Give the following records again in full and without alteration.

*** Material for this exercise ***

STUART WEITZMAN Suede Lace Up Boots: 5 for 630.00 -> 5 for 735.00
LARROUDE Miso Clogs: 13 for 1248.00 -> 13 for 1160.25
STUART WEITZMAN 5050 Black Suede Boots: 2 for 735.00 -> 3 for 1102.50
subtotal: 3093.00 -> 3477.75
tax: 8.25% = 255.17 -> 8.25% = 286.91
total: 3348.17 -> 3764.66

***

§ **Problem solution**:
STUART WEITZMAN Suede Lace Up Boots: 5 for 630.00 -> 5 for 735.00
LARROUDE Miso Clogs: 13 for 1248.00 -> 13 for 1160.25
STUART WEITZMAN 5050 Black Suede Boots: 2 for 735.00 -> 3 for 1102.50
subtotal: 3093.00 -> 3477.75
tax: 8.25% = 255.17 -> 8.25% = 286.91
total: 3348.17 -> 3764.66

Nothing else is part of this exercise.